This system can also be used by third parties as a "paywall"
layer, where users of a service can pay for use by mining Monero
to the service provider's address. An example of this for web
site access is Primo, a Monero mining based website "paywall":
https://github.com/selene-kovri/primo
This has some advantages:
- incentive to run a node providing RPC services, thereby promoting the availability of third party nodes for those who can't run their own
- incentive to run your own node instead of using a third party's, thereby promoting decentralization
- decentralized: payment is done between a client and server, with no third party needed
- private: since the system is "pay as you go", you don't need to identify yourself to claim a long lived balance
- no payment occurs on the blockchain, so there is no extra transactional load
- one may mine with a beefy server, and use those credits from a phone, by reusing the client ID (at the cost of some privacy)
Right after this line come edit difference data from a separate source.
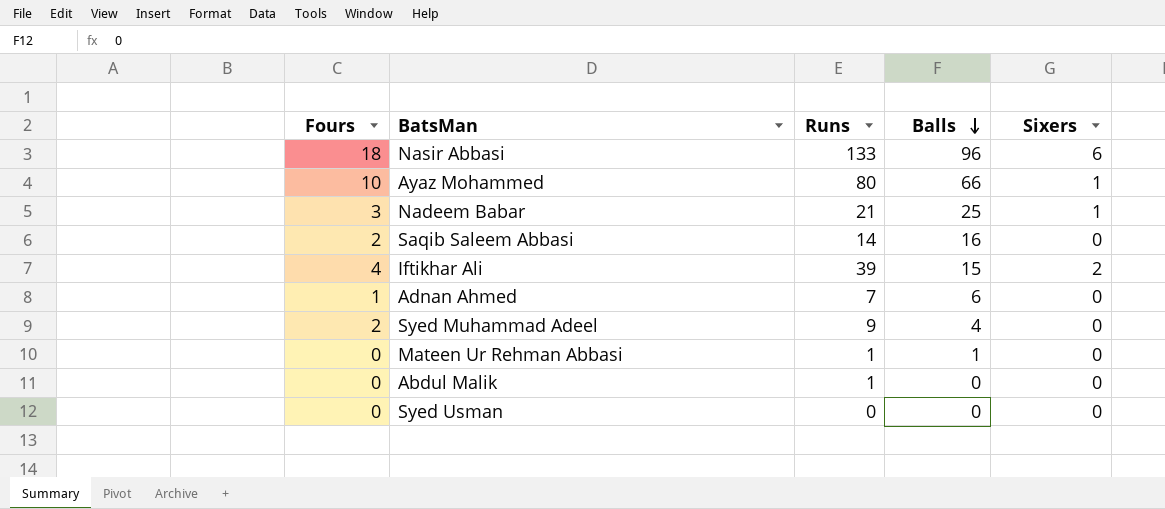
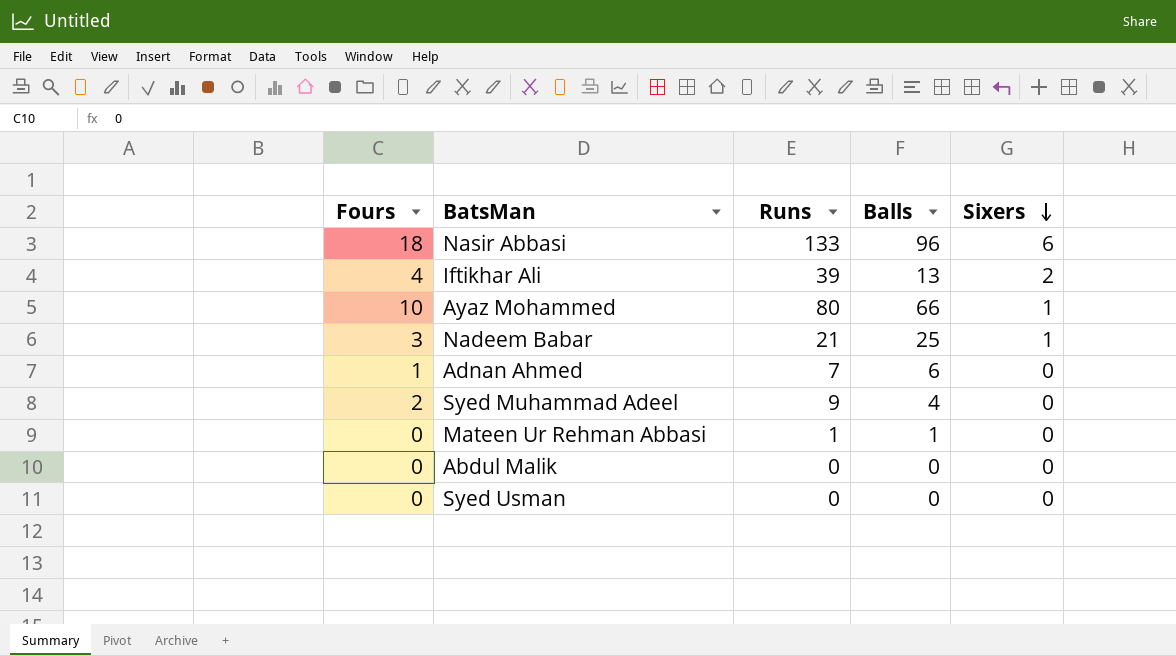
row order: Balls descending -> Sixers descending
row Saqib Saleem Abbasi: 2 | 14 | 16 | 0 -> none
Iftikhar Ali | Balls: 15 -> 13
Abdul Malik | Runs: 1 -> 0

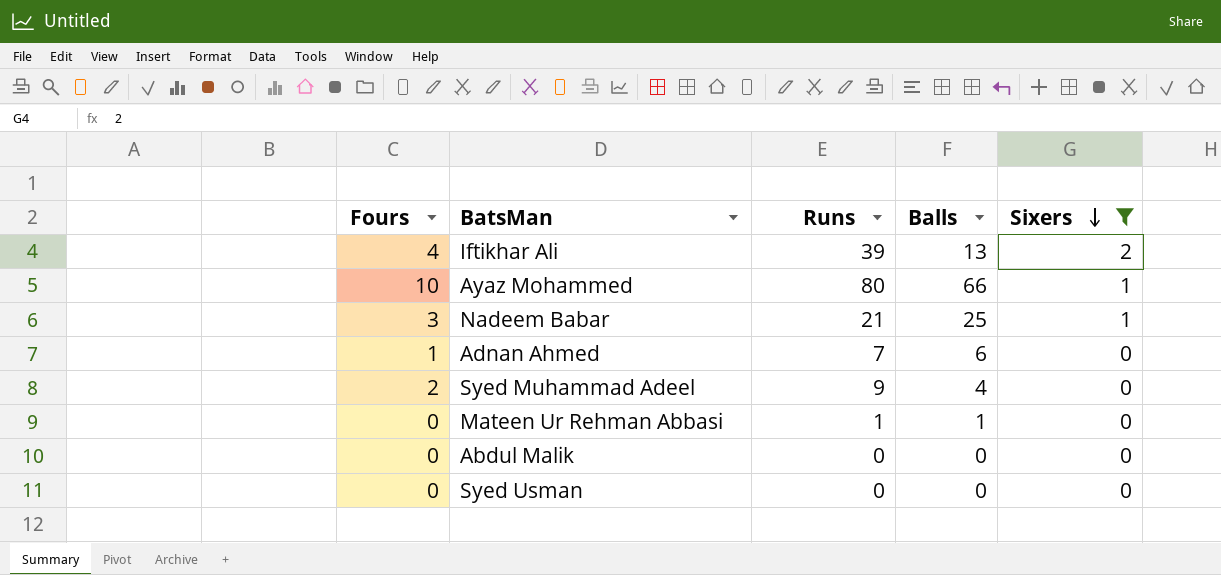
filter: none -> Sixers != 6

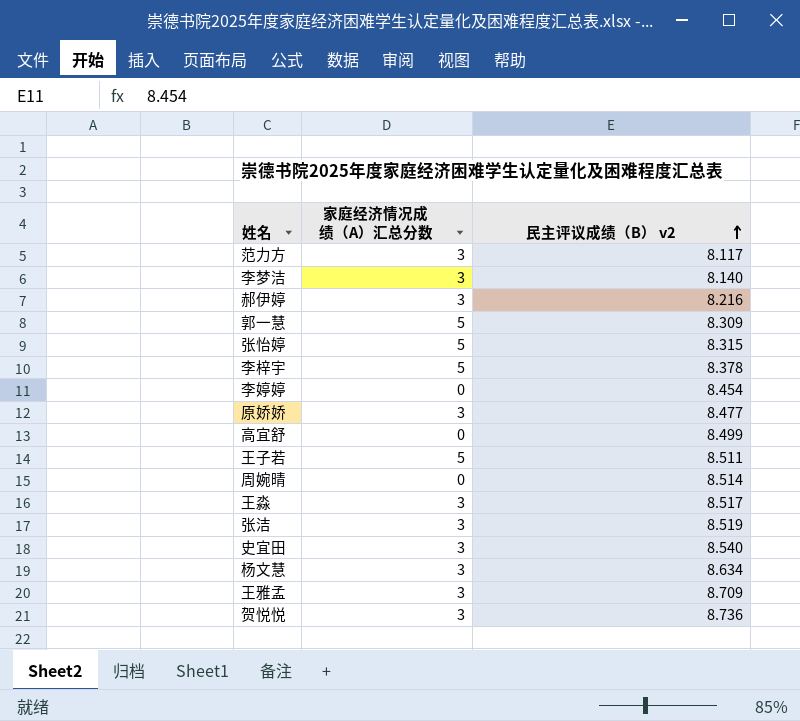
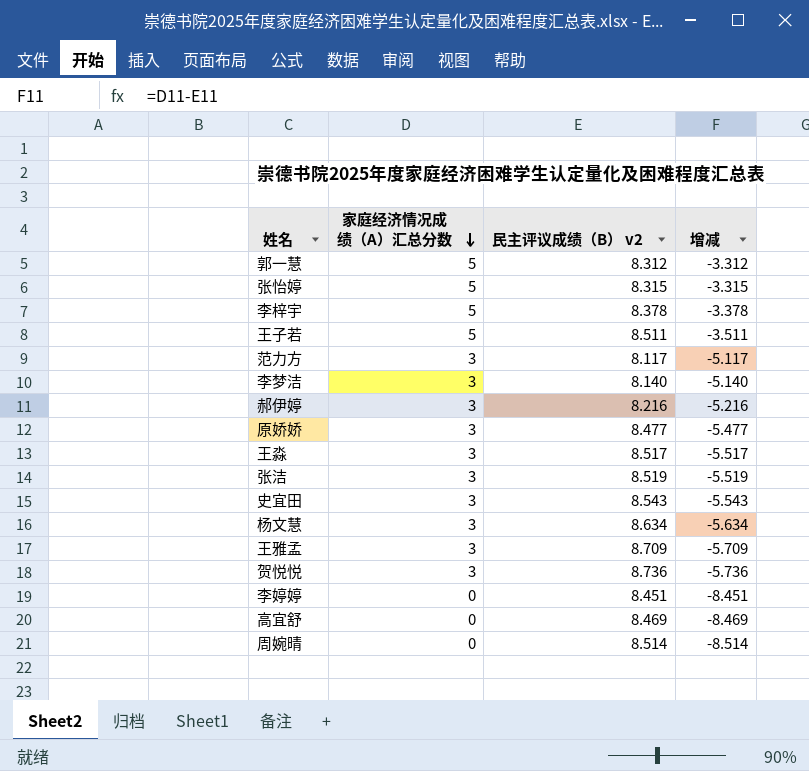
row order: 民主评议成绩（B） v2 ascending -> 家庭经济情况成绩（A）汇总分数 descending
column 增减 | formula: none -> [家庭经济情况成绩（A）汇总分数] - [民主评议成绩（B） v2]
郭一慧 | 民主评议成绩（B） v2: 8.309 -> 8.312
史宜田 | 民主评议成绩（B） v2: 8.540 -> 8.543
李婷婷 | 民主评议成绩（B） v2: 8.454 -> 8.451
高宜舒 | 民主评议成绩（B） v2: 8.499 -> 8.469

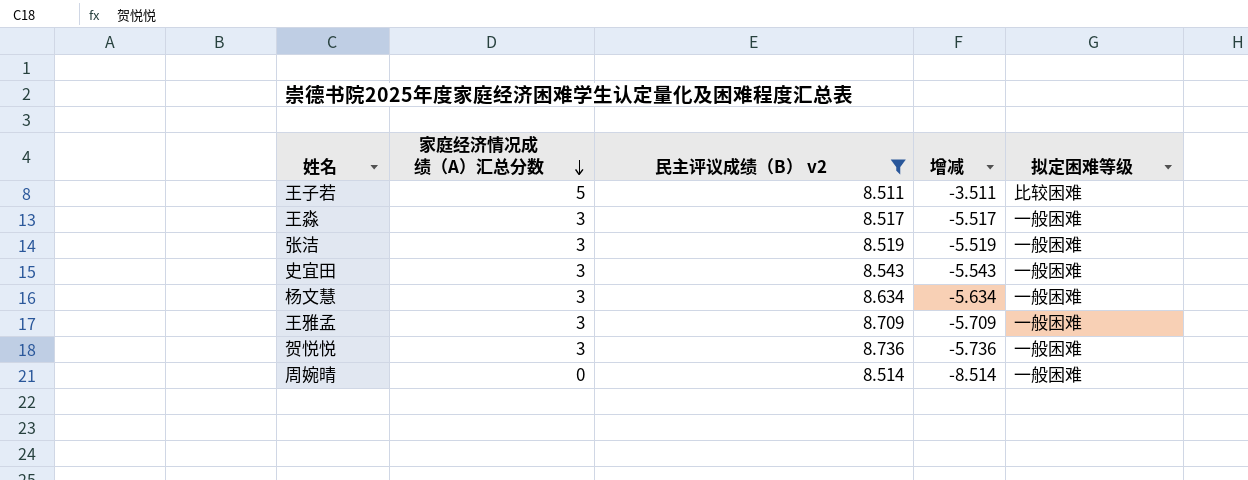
filter: none -> 民主评议成绩（B） v2 >= 8.511
column 拟定困难等级 | position: none -> 5

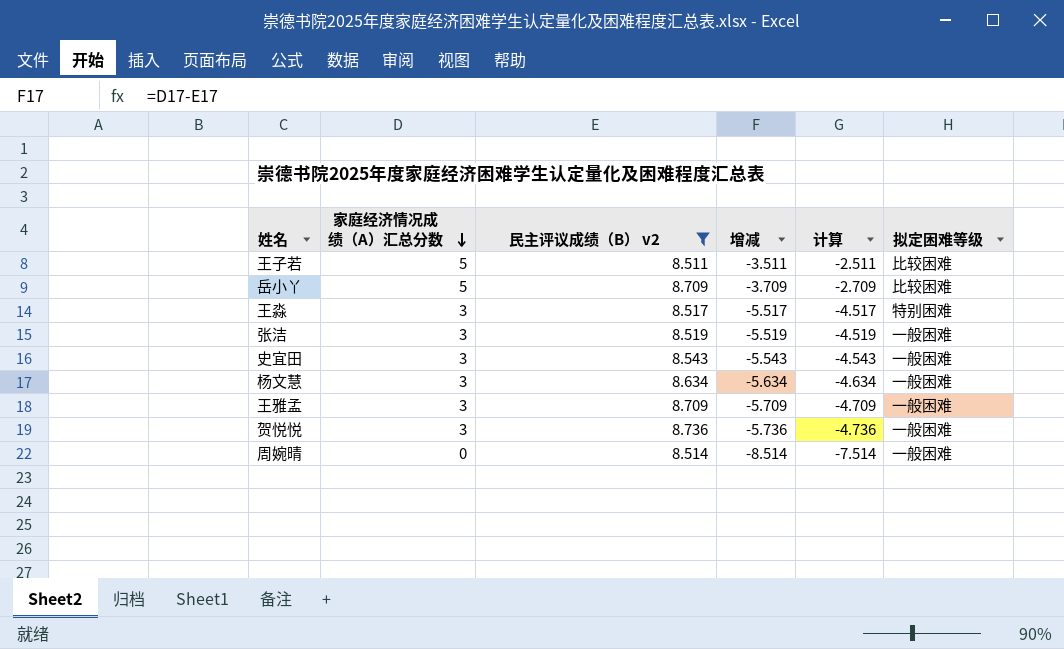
column 计算 | formula: none -> [增减] + 1
row 岳小丫: none -> 5 | 8.709 | -3.709 | -2.709 | 比较困难
王淼 | 拟定困难等级: 一般困难 -> 特别困难

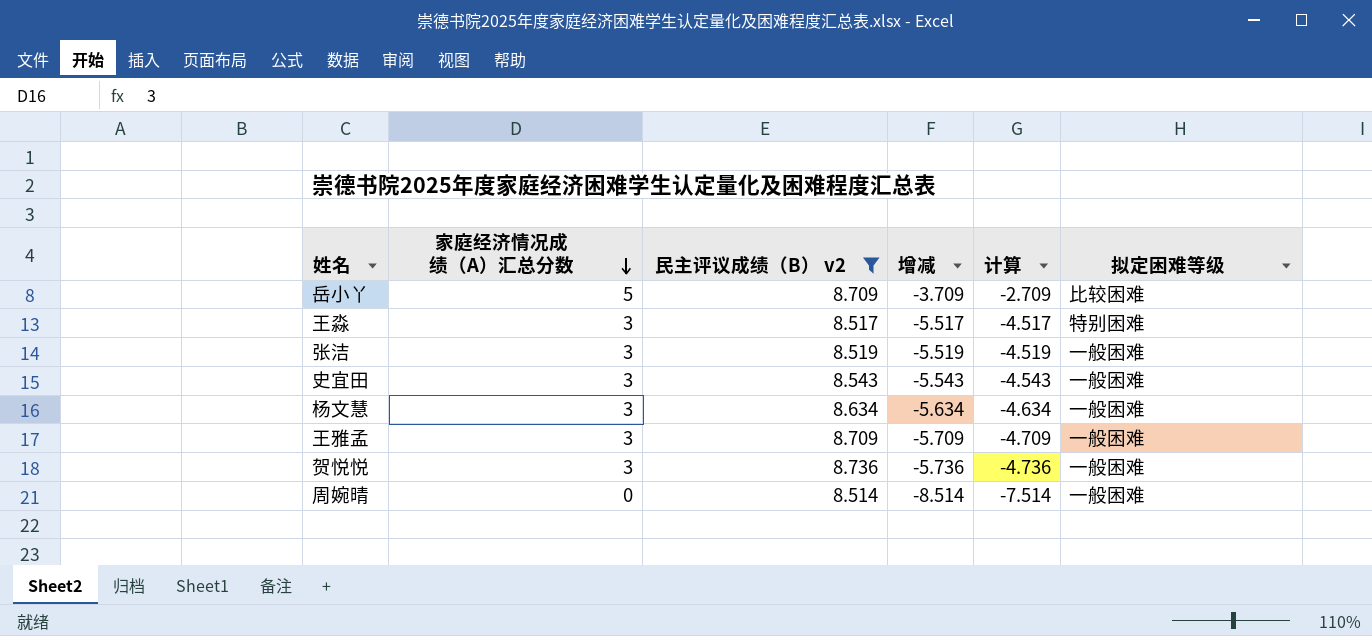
row 王子若: 5 | 8.511 | -3.511 | -2.511 | 比较困难 -> none

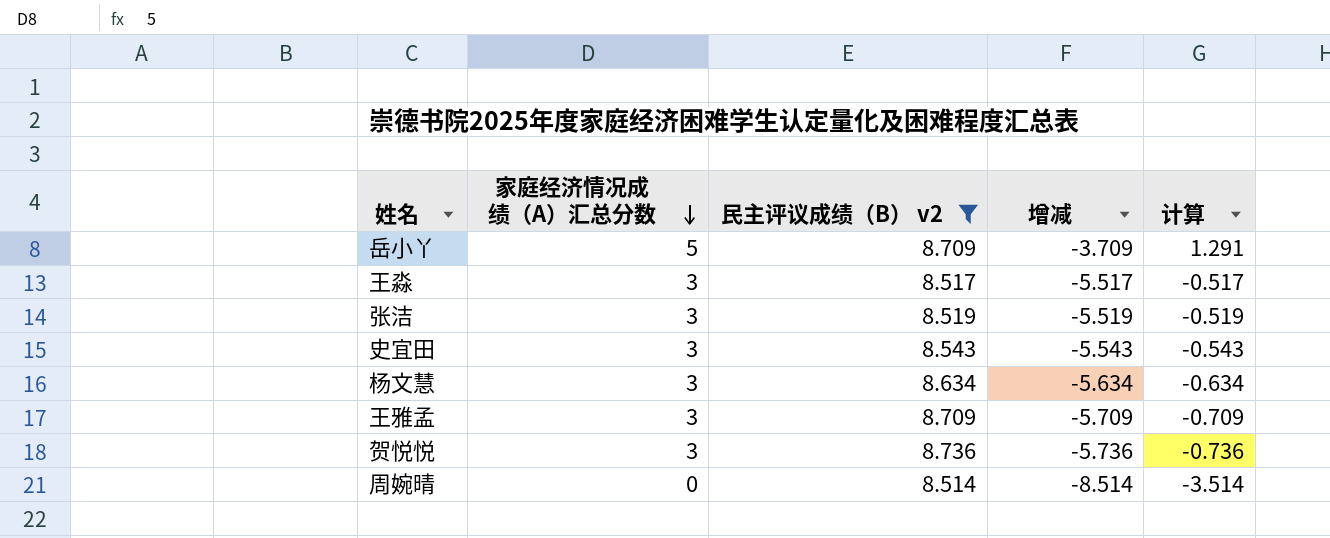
column 拟定困难等级 | position: 6 -> none
column 计算 | formula: [增减] + 1 -> [增减] + 5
- no barrier to entry: anyone may run a RPC node, and your expected revenue depends on how much work you do
- Sybil resistant: if you run 1000 idle RPC nodes, you don't magically get more revenue
- no large credit balance maintained on servers, so they have no incentive to exit scam
- you can use any/many node(s), since there's little cost in switching servers
- market based prices: competition between servers to lower costs
- incentive for a distributed third party node system: if some public nodes are overused/slow, traffic can move to others
- increases network security
- helps counteract mining pools' share of the network hash rate
- zero incentive for a payer to "double spend" since a reorg does not give any money back to the miner
And some disadvantages:
- low power clients will have difficulty mining (but one can optionally mine in advance and/or with a faster machine)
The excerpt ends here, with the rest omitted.